What does the data say? Outside the academic literature, a series of reports by Cyentia and Elevate Security offer additional insights.

The first report, published in 2021, had a number of interesting findings:

  • Completing training 1-3 times reduces average click rates, but performance gets progressively worse for 4 and 5 times; average training rates for 5 training sessions was higher than none at all!
  • Sending more simulation emails decrease average click rates, even at high numbers of simulations, but flattens out just below 5%

Similar results are reported in the literature review paper: security fatigue is a real problem, and one study cited found two groups that were not affected by training - the “always click (11%)” and “never click (22%)”. In a presentation at Secure360 2015, the CEO of Cofense (then PhishMe) also noted that some users (between 5-10%) would always click on the link, no matter how much training they’d received.

Importantly, the Cyentia/Elevate report also noted that 100% of organizations eventually click or are compromised - that is, no matter how much you train, someone within your organization will click the phishing link.

A second report studied the problem in greater detail, finding that:

  • Some users get many more phishing emails than others (100s per year vs. a few).
  • The more emails a department gets the better they are at blocking them.
  • Most users won’t click the emails that do make it to their inboxes.
  • But some of those who do will click a lot (as much as one click per week).
  • Subjecting all users to the same level/type of treatment is counterproductive.

What the analysis showed was that nearly 80% of users never click a phishing link, and 4% account for 80% of clicks - a small number of high-risk users are the biggest source of phishing clicks.

(A third report studied the question of high-risk users in greater detail.)

My Experience

My own experience, reflected in my recent discussion, is that nearly everyone uses embedded training and has a “report phishing” button or a reporting email address, but does little beyond that. At worst, it is a game played by cybersecurity team to see how many people they can fool, using email templates with substantial inside knowledge (and not a realistic example of what they are likely to receive). At best, it uses realistic examples, periodic training, and provides feedback, with the goal of 0% click rate. Feedback when reporting phishing is uncommon, for either simulated or real phishing emails.

Education and training typically focuses on identifiers of phishing emails, like unusual links, email addresses, a sense of urgency, and spelling/grammatical errors. (Interestingly, the literature review paper suggests that looking for spelling errors is not an effective approach)

Training Differently

So, does phishing training work? Yes, with significant limitations. It’s clear that the embedded training and reporting button used by most companies helps improve average employee performance, but there is a small group (4-5%) of users that will always fall victim to phishing.

How can we improve? To answer that, I suggest we look at the problem through the lens of Security Differently, and shift the focus from preventing negative outcomes (clicking the link) to promoting positive capacities (reporting and blocking phishing).

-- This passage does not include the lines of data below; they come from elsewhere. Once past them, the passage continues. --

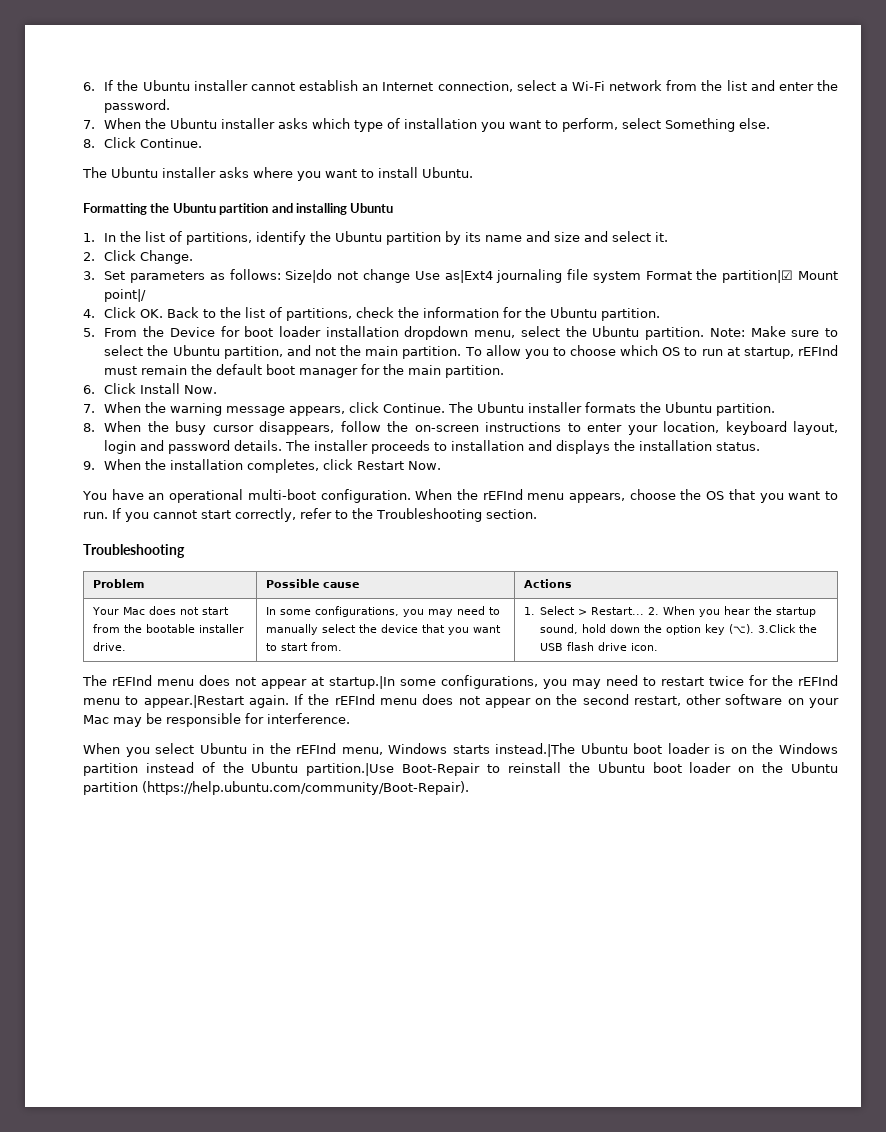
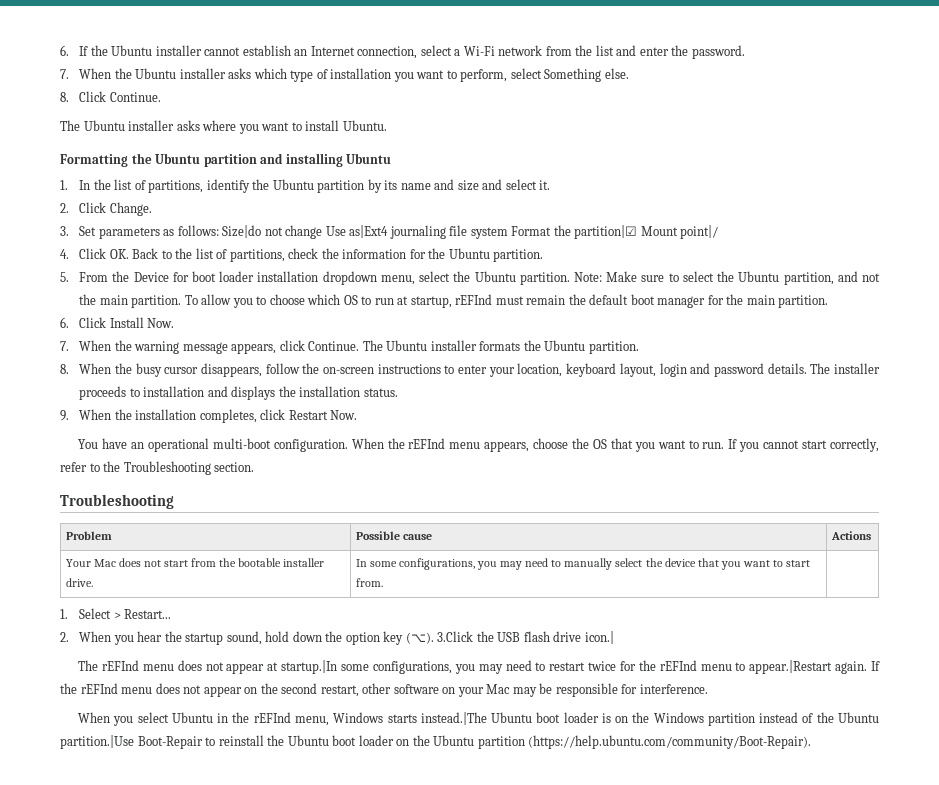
- In some configurations, you may need to manually select the device that you want to start from. | 1. Select > Restart... 2. When you hear the startup sound, hold down the option key (⌥).
+ In some configurations, you may need to manually select the device that you want to start from. |
+ 1. Select > Restart...
+ 2. When you hear the startup sound, hold down the option key (⌥).
- 3.Click the USB flash drive icon.
+ 3.Click the USB flash drive icon.|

If we can never get to a 0% click rate, what should be the goal of phishing training? We want to encourage employees to report suspicious emails (a measurable, positive action) so that we can take action and proactively block those emails and links. This is an important difference, illustrated well by this article, which shares the story of “Vicky”, who correctly identifies a phishing email but doesn’t report it, because “it’s not my thing to deal with.”

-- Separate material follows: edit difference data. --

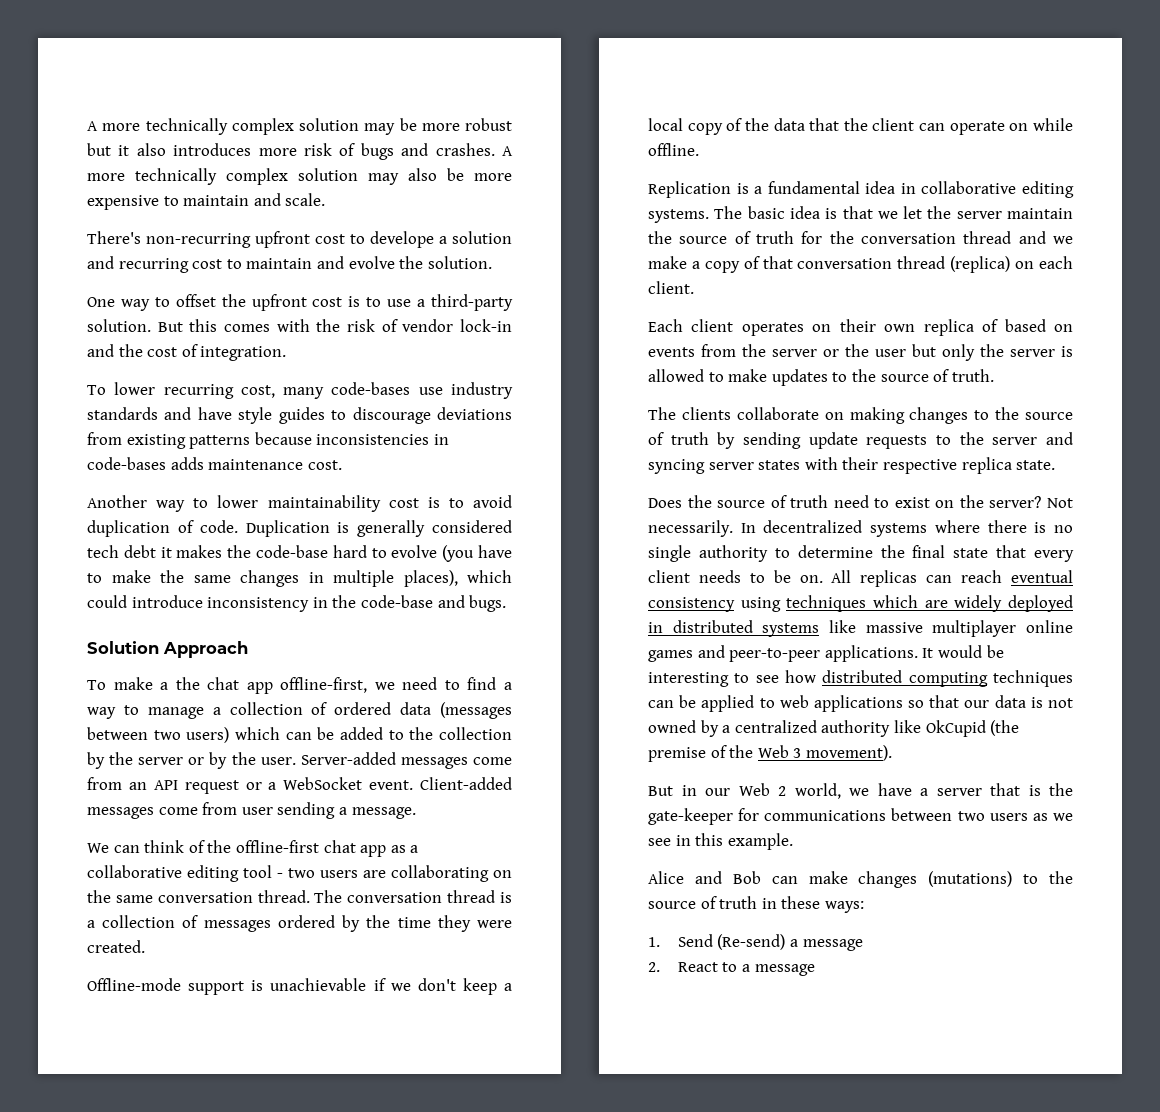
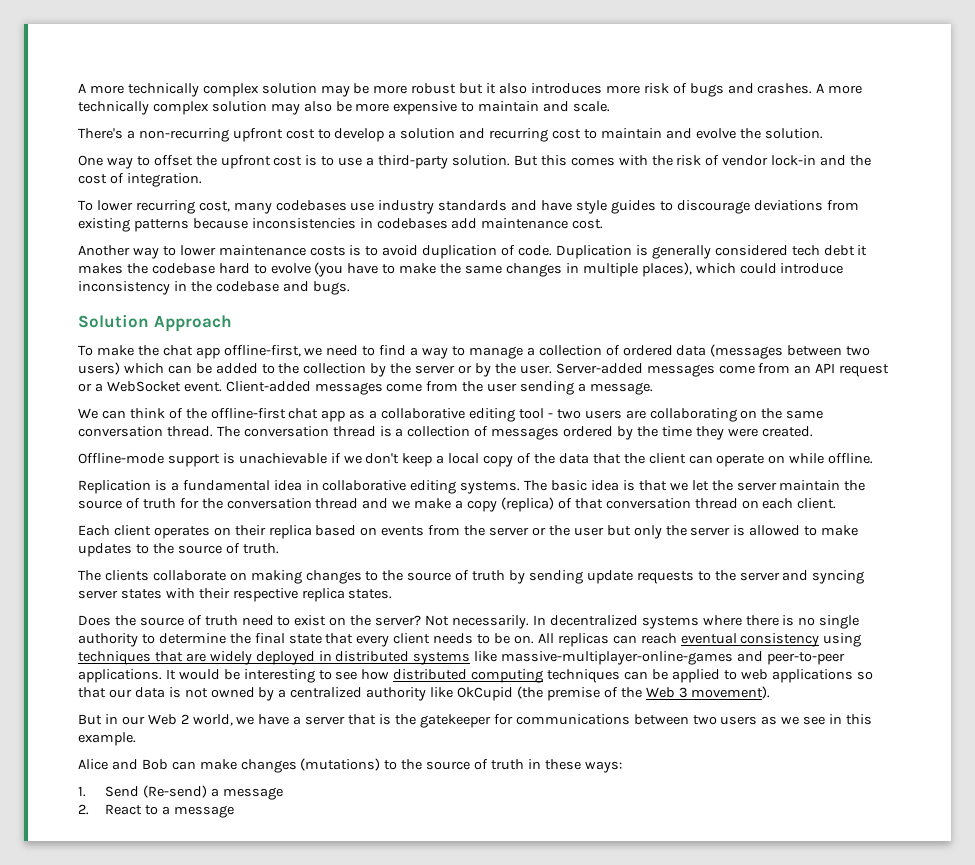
- There's non-recurring upfront cost to develope a solution and recurring cost to maintain and evolve the solution.
+ There's a non-recurring upfront cost to develop a solution and recurring cost to maintain and evolve the solution.
- To lower recurring cost, many code-bases use industry standards and have style guides to discourage deviations from existing patterns because inconsistencies in code-bases adds maintenance cost.
+ To lower recurring cost, many codebases use industry standards and have style guides to discourage deviations from existing patterns because inconsistencies in codebases add maintenance cost.
- Another way to lower maintainability cost is to avoid duplication of code.
+ Another way to lower maintenance costs is to avoid duplication of code.
- Duplication is generally considered tech debt it makes the code-base hard to evolve (you have to make the same changes in multiple places), which could introduce inconsistency in the code-base and bugs.
+ Duplication is generally considered tech debt it makes the codebase hard to evolve (you have to make the same changes in multiple places), which could introduce inconsistency in the codebase and bugs.
- To make a the chat app offline-first, we need to find a way to manage a collection of ordered data (messages between two users) which can be added to the collection by the server or by the user.
+ To make the chat app offline-first, we need to find a way to manage a collection of ordered data (messages between two users) which can be added to the collection by the server or by the user.
- Client-added messages come from user sending a message.
+ Client-added messages come from the user sending a message.
- The basic idea is that we let the server maintain the source of truth for the conversation thread and we make a copy of that conversation thread (replica) on each client.
+ The basic idea is that we let the server maintain the source of truth for the conversation thread and we make a copy (replica) of that conversation thread on each client.
- Each client operates on their own replica of based on events from the server or the user but only the server is allowed to make updates to the source of truth.
+ Each client operates on their replica based on events from the server or the user but only the server is allowed to make updates to the source of truth.
- The clients collaborate on making changes to the source of truth by sending update requests to the server and syncing server states with their respective replica state.
+ The clients collaborate on making changes to the source of truth by sending update requests to the server and syncing server states with their respective replica states.
- All replicas can reach eventual consistency using techniques which are widely deployed in distributed systems like massive multiplayer online games and peer-to-peer applications.
+ All replicas can reach eventual consistency using techniques that are widely deployed in distributed systems like massive-multiplayer-online-games and peer-to-peer applications.
- But in our Web 2 world, we have a server that is the gate-keeper for communications between two users as we see in this example.
+ But in our Web 2 world, we have a server that is the gatekeeper for communications between two users as we see in this example.

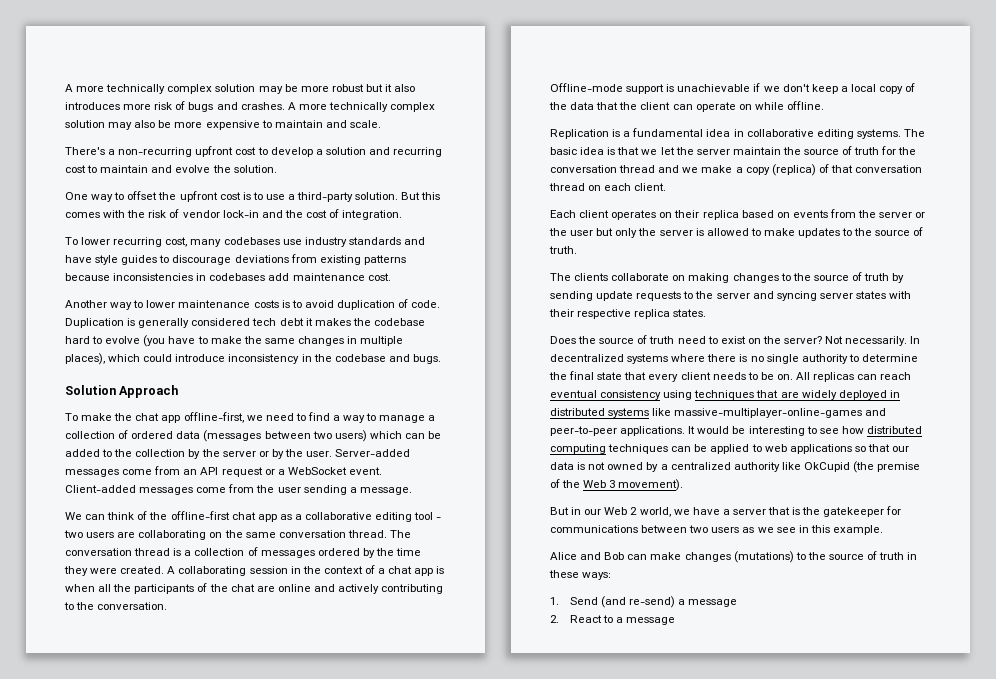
+ A collaborating session in the context of a chat app is when all the participants of the chat are online and actively contributing to the conversation.
- 1. Send (Re-send) a message
+ 1. Send (and re-send) a message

Focusing only on awareness, as most phishing training does, is only one part of what leads to the desired behavior (reporting) - the Capability. We also need to provide the Opportunity by making it as easy as possible to report by adding a reporting button, and Motivation through feedback - thanking people for reporting, and by following up if the email is not reported, even if the person didn’t click the link.

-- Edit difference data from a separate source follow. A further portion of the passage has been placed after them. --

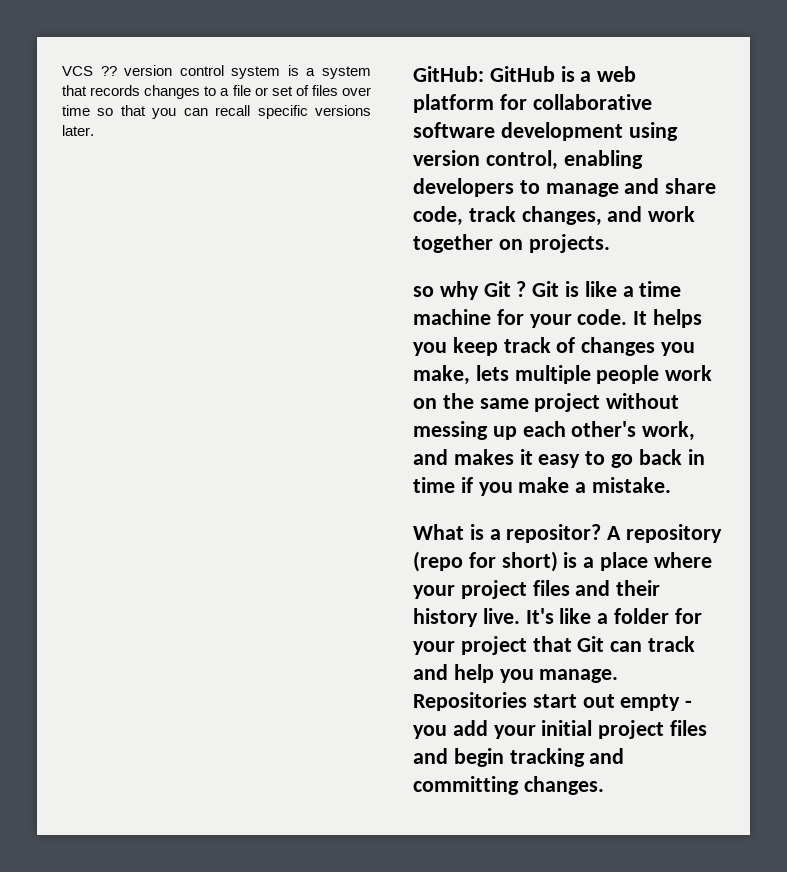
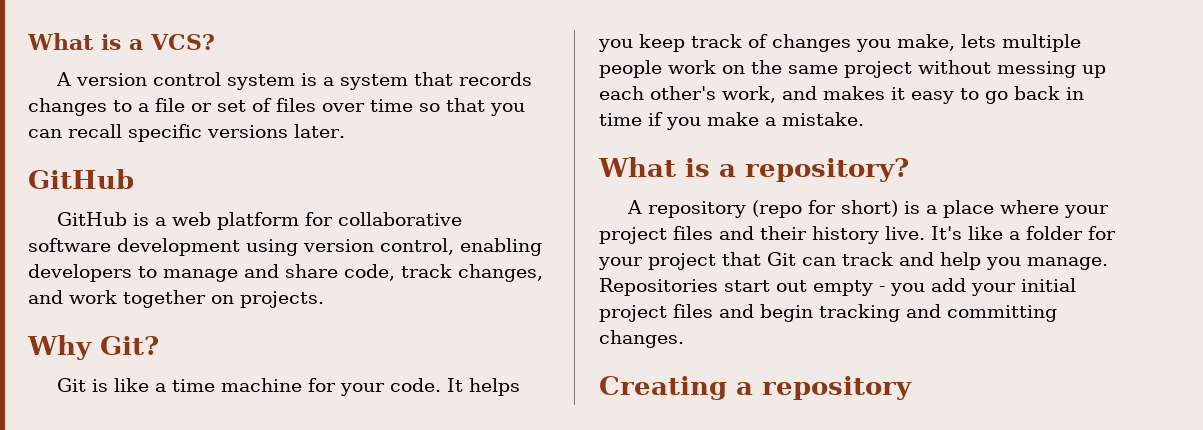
- VCS ?? version control system is a system that records changes to a file or set of files over time so that you can recall specific versions later.
- GitHub: GitHub is a web platform for collaborative software development using version control, enabling developers to manage and share code, track changes, and work together on projects.
+ What is a VCS?
+ A version control system is a system that records changes to a file or set of files over time so that you can recall specific versions later.
+ GitHub
+ GitHub is a web platform for collaborative software development using version control, enabling developers to manage and share code, track changes, and work together on projects.
- so why Git ? Git is like a time machine for your code.
+ Why Git?
+ Git is like a time machine for your code.
- What is a repositor? A repository (repo for short) is a place where your project files and their history live.
+ What is a repository?
+ A repository (repo for short) is a place where your project files and their history live.
+ Creating a repository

Even with high rates of reporting, we still have an organizational challenge: someone, somewhere, will click the link. To solve this, we can leverage the fact that most phishing emails will be sent to multiple people within our organization (or elsewhere). If we automatically block emails and links based on early reporting, we can stop the first click before it happens, and effective.

Ironically, this approach was the core content of the Cofense presentation at Secure360 in 2015: they created a system where employees were assigned a “credit rating” based on the reliability of their reports, as judged by security analysts. The system was designed to automatically block copies of emails that passed a threshold of reliability and number of reports, without human intervention of the security team.

Unfortunately, I’ve never come across an organization that fully adopted this model. If your organization has, please get in touch, I’d love to hear from you about the real-world effectiveness of this approach!

comment

SIRAcon 2023

As I’ve been posting, I’m cataloging and posting my past presentations, and this is the last one! This talk from SIRAcon 2023 summarizes my experiences leading Site Reliability Engineering (SRE), “Measuring and Communicating Availability Risk”.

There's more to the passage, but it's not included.